- From: Bijan Parsia <bparsia@cs.man.ac.uk>
- Date: Mon, 14 Aug 2006 13:21:35 +0100
- To: andy.seaborne@hp.com
- Cc: RDF Data Access Working Group <public-rdf-dawg@w3.org>
On Aug 14, 2006, at 9:51 AM, Seaborne, Andy wrote:
> We seem to have lost some text at some time in the past: it used to
> say:
>
> """
> Definition: Distinct Solution Sequence
>
> A Distinct Solution Sequence has no two solutions the same.
>
> For a solution sequence S = ( S1, S2, . . . , Sn), then write set
> (S) for the
> set of solution sequences in S.
>
> distinct(S) = (Si | Si != Sj for all i != j) and set(distinct
> (S)) = set(S)
> """
That doesn't help (though it is nicer) until "!=" is defined.

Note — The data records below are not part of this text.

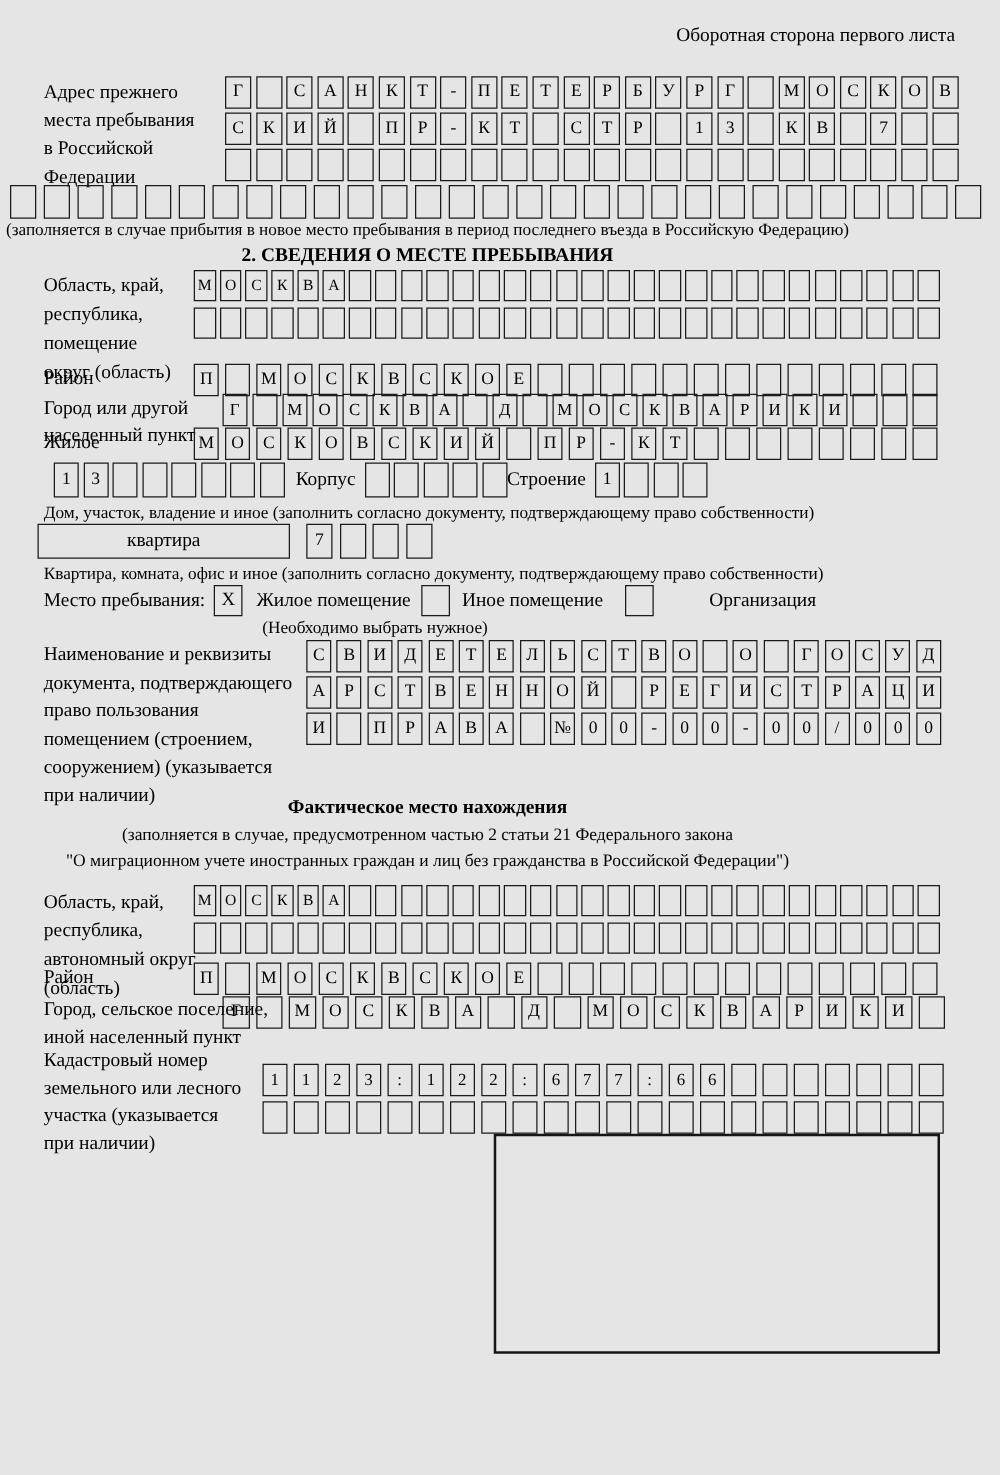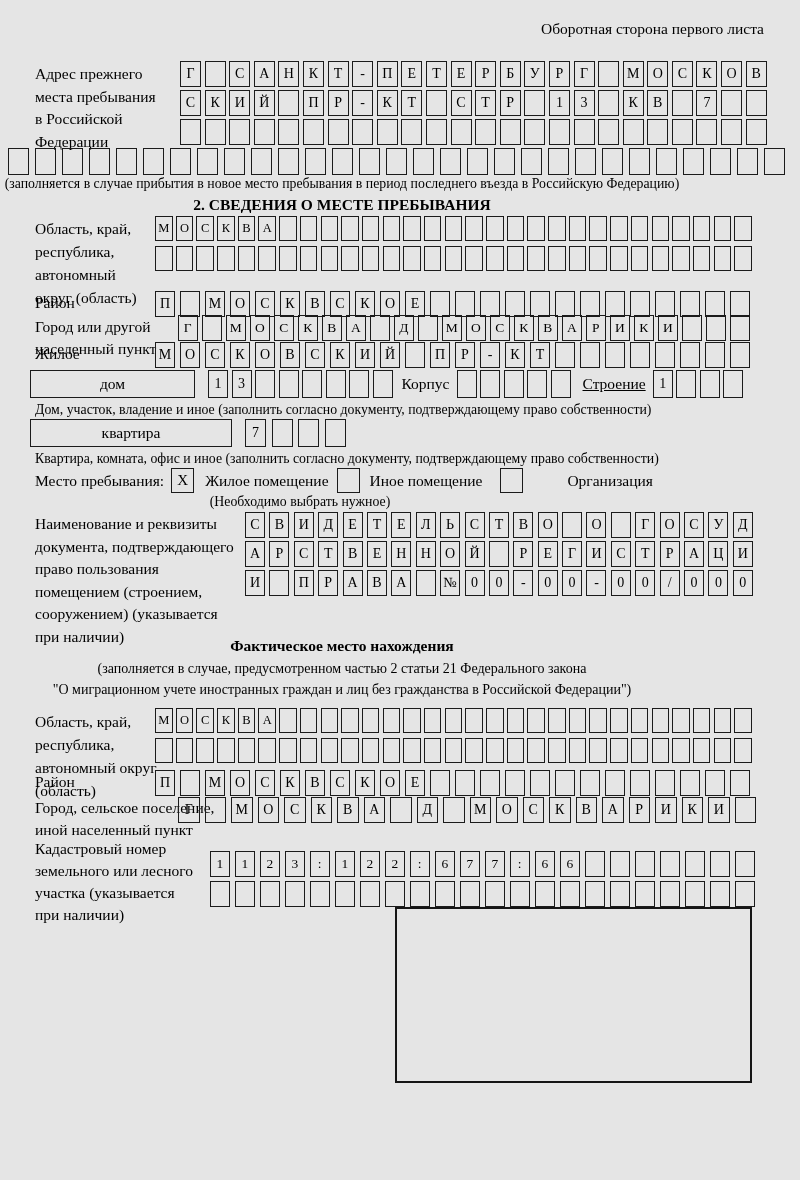--- a/index.html
+++ b/index.html
@@ -52,21 +52,21 @@
   .rayon1-row   { left:155px; top:291px; }
   .gorod1-label { left:35px; top:316px; line-height:21.5px; }
   .gorod1-row   { left:178px; top:315px; }
   .ulitsa-label { left:35px; top:345px; }
   .ulitsa-row   { left:155px; top:342px; }
   .dom-row { left:30px; top:370px; display:flex; align-items:center; font-size:15.5px; }
   .dom-box { width:165px; }
   .dom-cells      { margin-left:13px; }
   .korpus-lbl     { margin-left:9px; white-space:nowrap; }
   .korpus-cells   { margin-left:7px; }
-  .stroenie-lbl   { margin-left:12px; white-space:nowrap;text-decoration:underline; }
+  .stroenie-lbl   { margin-left:0; white-space:nowrap; }
   .stroenie-cells { margin-left:7px; }
   .dom-caption { left:35px; top:402px; }
   .kv-row { left:30px; top:419px; display:flex; align-items:center; }
   .kv-box { width:202px; }
   .kv-cells { margin-left:13px; }
   .kv-caption { left:35px; top:451px; }
   .mesto-row { left:35px; top:468px; display:flex; align-items:center; font-size:15.5px; }
   .chk1 { margin-left:7px; }
   .opt1 { margin-left:11px; white-space:nowrap; }
   .chk2 { margin-left:8px; }
@@ -216,21 +216,21 @@
       <span class="cell"></span>
       <span class="cell"></span>
     </div>
   <div class="abs small center prev-note">(заполняется в случае прибытия в новое место пребывания в период последнего въезда в Российскую Федерацию)</div>
 
   <div class="abs bold center sec2-heading">2. СВЕДЕНИЯ О МЕСТЕ ПРЕБЫВАНИЯ</div>
 
   <div class="abs lbl obl1-label">
       <div class="lbl-line">Область, край,</div>
       <div class="lbl-line">республика,</div>
-      <div class="lbl-line">автономный</div>
+      <div class="lbl-line">помещение</div>
       <div class="lbl-line">округ (область)</div>
     </div>
   <div class="abs cells r29 obl1-r1">
       <span class="cell">М</span>
       <span class="cell">О</span>
       <span class="cell">С</span>
       <span class="cell">К</span>
       <span class="cell">В</span>
       <span class="cell">А</span>
       <span class="cell"></span>
@@ -370,21 +370,20 @@
       <span class="cell"></span>
       <span class="cell"></span>
       <span class="cell"></span>
       <span class="cell"></span>
       <span class="cell"></span>
       <span class="cell"></span>
       <span class="cell"></span>
     </div>
 
   <div class="abs dom-row">
-    <div class="wbox dom-box">дом</div>
     <div class="cells rdom dom-cells">
         <span class="cell">1</span>
         <span class="cell">3</span>
         <span class="cell"></span>
         <span class="cell"></span>
         <span class="cell"></span>
         <span class="cell"></span>
         <span class="cell"></span>
         <span class="cell"></span>
       </div>

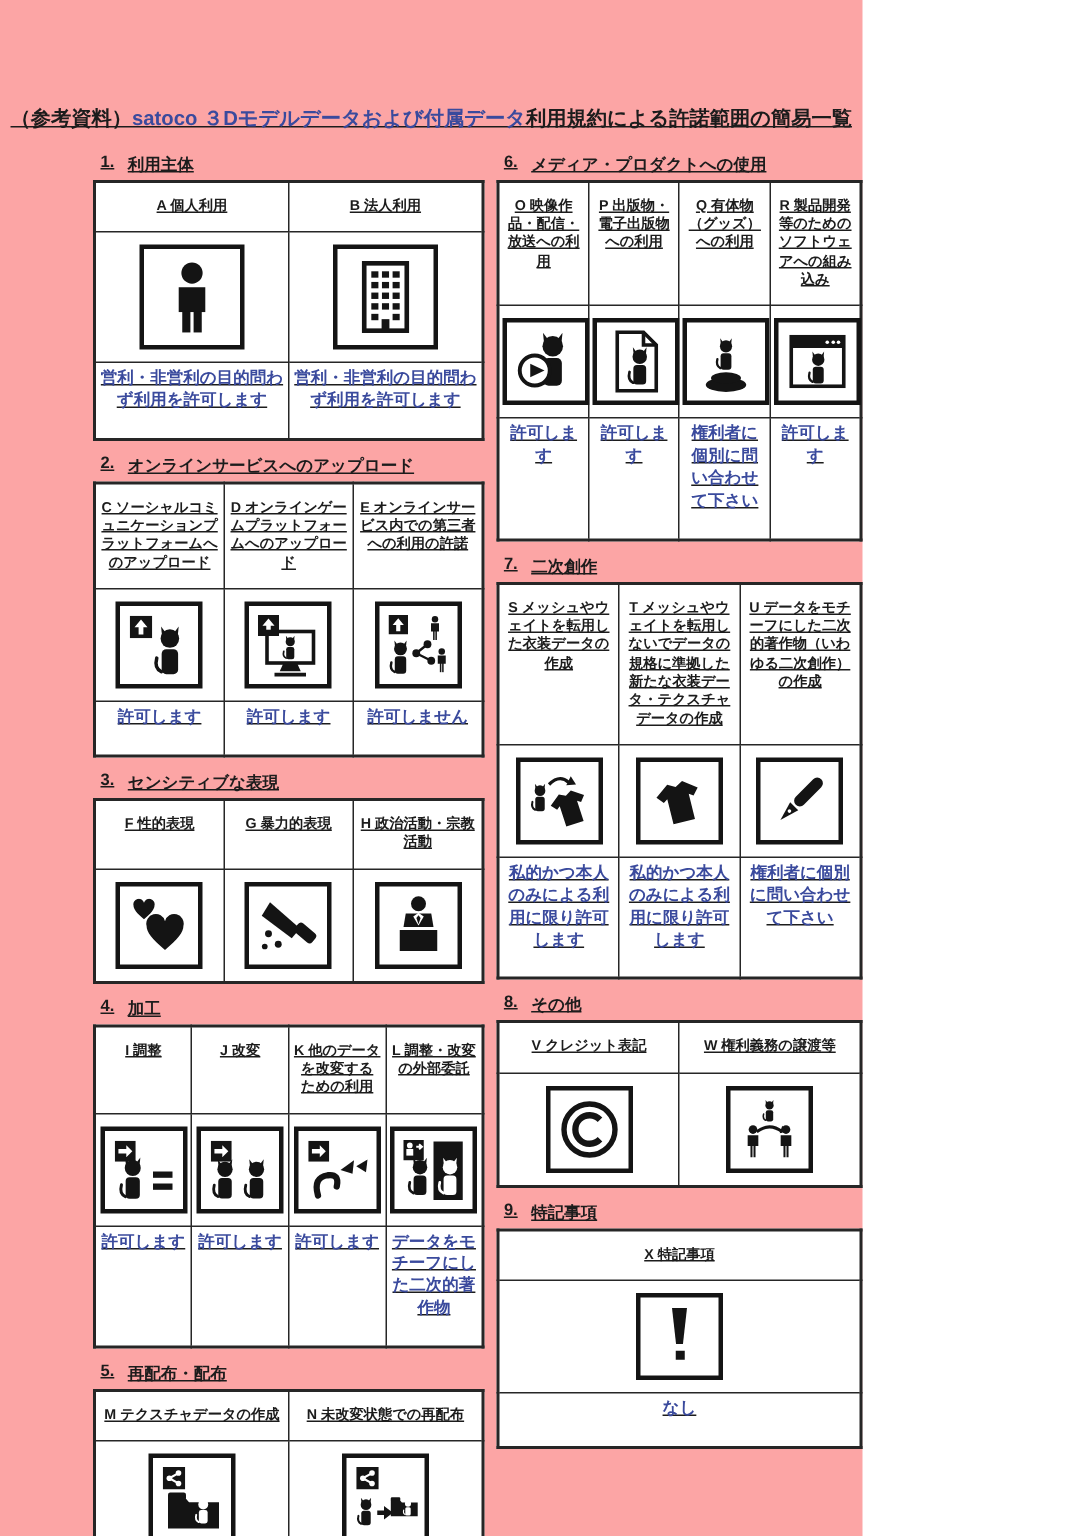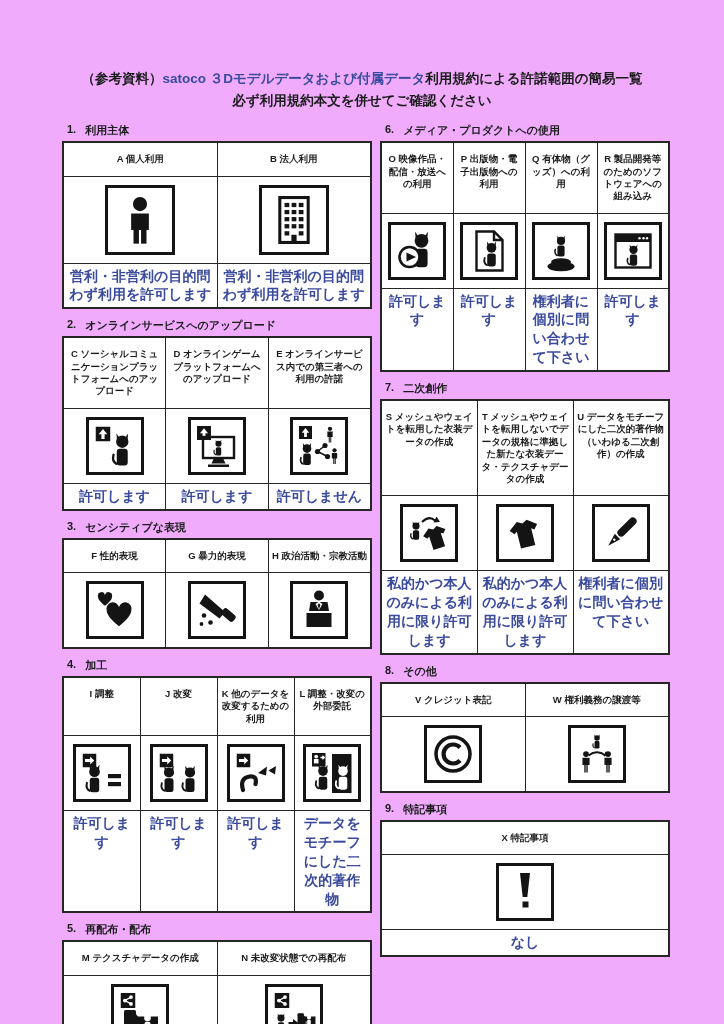--- a/index.html
+++ b/index.html
@@ -4,34 +4,34 @@
 <style>
   * { box-sizing: border-box; margin: 0; padding: 0; }
   html, body { background: #ffffff; }
   body {
     width: 724px; height: 1024px;
     font-family: "Liberation Sans", "DejaVu Sans", sans-serif;
     color: #1c1c1c;
     overflow: hidden;
     position: relative;
   }
-  .page { width: 724px; height: 1024px; background: #f0abfc; }
+  .page { width: 575px; height: 1024px; background: #fca5a5; text-decoration: underline; }
   .page-title { padding-top: 68px; text-align: center; font-size: 13.5px; font-weight: bold; line-height: 1.6; color: #1c1c1c; }
   .page-title .hl { color: #3a4a9d; }
   .cols { display: flex; gap: 8px; padding-left: 62px; margin-top: 12px; align-items: flex-start; }
   .col { display: flex; flex-direction: column; }
   .col.left { width: 310px; }
   .col.right { width: 290px; }
   .section { margin-bottom: 9px; }
   .sec-title { font-size: 11px; font-weight: bold; margin: 0 0 3px 5px; display: flex; gap: 9px; color: #1c1c1c; }
   table.grid { width: 100%; border-collapse: collapse; table-layout: fixed; border: 2px solid #262626; background: #fff; }
   .grid td { border: 1px solid #262626; text-align: center; padding: 2px; }
   .grid tr.hdr td { font-size: 9.5px; font-weight: bold; line-height: 1.3; vertical-align: top; padding: 10px 3px; }
   .grid tr.ico td { padding: 8px 2px; vertical-align: middle; }
-  .grid tr.res td { font-size: 14px; font-weight: bold; line-height: 1.35; color: #3a4a9d; vertical-align: top; padding: 3px 3px 3px; }
+  .grid tr.res td { font-size: 11px; font-weight: bold; line-height: 1.35; color: #3a4a9d; vertical-align: top; padding: 3px 3px 17px; }
   .ibox { display: inline-flex; width: 58px; height: 58px; border: 3px solid #141414; align-items: center; justify-content: center; background: #fff; color: #141414; }
   .ibox.lg { width: 70px; height: 70px; }
   .ibox svg { display: block; }
 </style>
 </head>
 <body>
 
 <svg width="0" height="0" style="position:absolute" aria-hidden="true">
   <defs>
     <symbol id="s-cat" viewBox="0 0 24 34">
@@ -70,21 +70,20 @@
     <symbol id="s-shirt" viewBox="0 0 30 26">
       <path fill="currentColor" d="M10.5 1.5 L15 4 L19.5 1.5 L27.5 7.5 L24 11.5 L21.5 9.8 V25 H8.5 V9.8 L6 11.5 L2.5 7.5 Z"></path>
     </symbol>
   </defs>
 </svg>
 
 <div class="page">
 
   <div class="page-title">
     <div><span>（参考資料）</span><span class="hl">satoco ３Dモデルデータおよび付属データ</span><span>利用規約による許諾範囲の簡易一覧</span></div>
-    <div>必ず利用規約本文を併せてご確認ください</div>
   </div>
 
   <div class="cols">
 
     <div class="col left">
 
       <div class="section">
         <div class="sec-title">
           <span>1.</span>
           <span>利用主体</span>

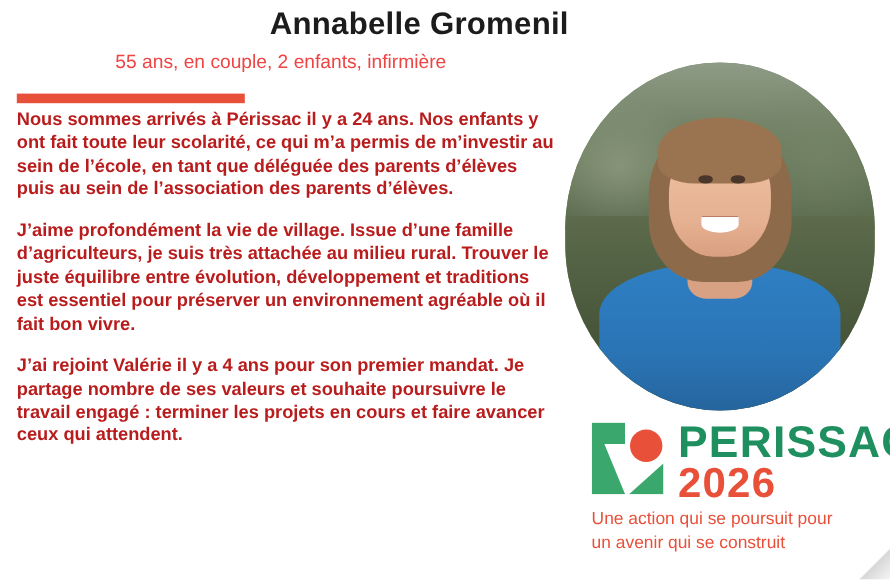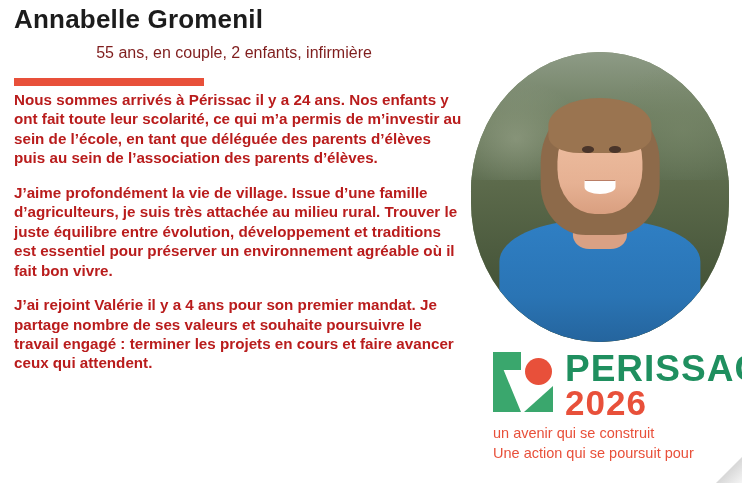--- a/index.html
+++ b/index.html
@@ -20,34 +20,34 @@
     height: 483px;
     background: #ffffff;
   }
 
   
   .name {
     position: absolute;
     left: 14px;
     top: 4px;
     width: 460px;
-    text-align: left;
+    text-align: right;
     font-size: 26px;
     font-weight: bold;
     color: #1c1c1c;
     letter-spacing: 0.2px;
   }
   .subtitle {
     position: absolute;
     left: 14px;
     top: 44px;
     width: 440px;
     text-align: center;
     font-size: 16px;
-    color: #7f1d1d;
+    color: #ef4444;
   }
 
   
   .rule {
     position: absolute;
     left: 14px;
     top: 78px;
     width: 190px;
     height: 8px;
     background: #e8503a;
@@ -299,19 +299,19 @@
 
   <div class="logo-block">
     <div class="logo-mark">
       <div class="logo-green-tri"></div>
       <div class="logo-dot"></div>
       <div class="logo-tri2"></div>
     </div>
     <div class="logo-title">PERISSAC</div>
     <div class="logo-year">2026</div>
     <div class="logo-tagline">
+      <div>Une action qui se poursuit pour</div>
       <div>un avenir qui se construit</div>
-      <div>Une action qui se poursuit pour</div>
     </div>
   </div>
 
   <div class="corner-curl"></div>
 </div>
 
 </body></html>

> There is a layering with
>
> * modifiers
> * algebra
> * BGP matching
>
> so DISTINCT is not directly referring to the matching but to the
> solutions.
Er...I don't understand what you mean here. I only think of DISTINCT
as referring to the end solutions, that is, what is ultimately
reported back from the evaluation of a query. This may require work
at various stages of the processing, I suppose, but I'd imagine that
that would be merely optimization.
> So it's that "!=" :: I think it would be better to use language
> here and not
> "!=" because it might imply a specific relationship to "!=" in
> filters.
> "not the same" should mean "not the same when doing graph pattern
> matching"
I don't understand this, though I agree for the need of a specific
definition instead of relying on undefined symbols or words.
> D-entailment is not required of all systems.
Then I think we need a mechanism to indicate when this is required or
not. If D-entailment is not done, does that mean all tests involving
numeric entities fail?
> So, if D-entailment were done in BGP matching, it should include
> that; if
> D-entailment were not done, it should not include that.
>
> Data:
> :x :p 1 .
> :y :p "01"^^xsd:integer .
>
> Query:
> SELECT DISTINCT ?v { ?a :p ?v }
>
> should have one solution if
>
> { :x :p ?v . :y :p ?v . }
>
> matches else it should have two.
Hmm. Again, I would have done it by analysis of the results. Need to
think more about it. This is not an unreasonable approach but it
seems to lead to counterintuitive results.
> Bijan Parsia wrote:
[snip]
> > BNODES:
> >
> > BNodes are much harder, overall. Consider the following answer set:
> >
> > 1) ?x ?y
> > _:x :mochi
> > :Bijan :mochi
> >
> > One (distinct) answer, or two?
>
> Can't tell - it depends on the data and isn't a characteristic of
> the result set alone.
This is what I don't understand. It seems clearly a characteristic of
the result set alone.
Consider a Constructed graph from that result set:
_:x :loves :mochi.
:Bijan :loves :mochi.
(Template ?x loves ?y)
This is clearly redundant. We can tell by the results alone.
> Placing the burden on the calculation of redundancy that requires
> inspecting the whole dataset is too much of a burden as we have
> discussed before.
We've discussed it in the context of the default answers (i.e., of
non-DISTINCT). I don't recall discussing it in the context of
DISTINCT. A pointer to that discussion would be helpful, thanks.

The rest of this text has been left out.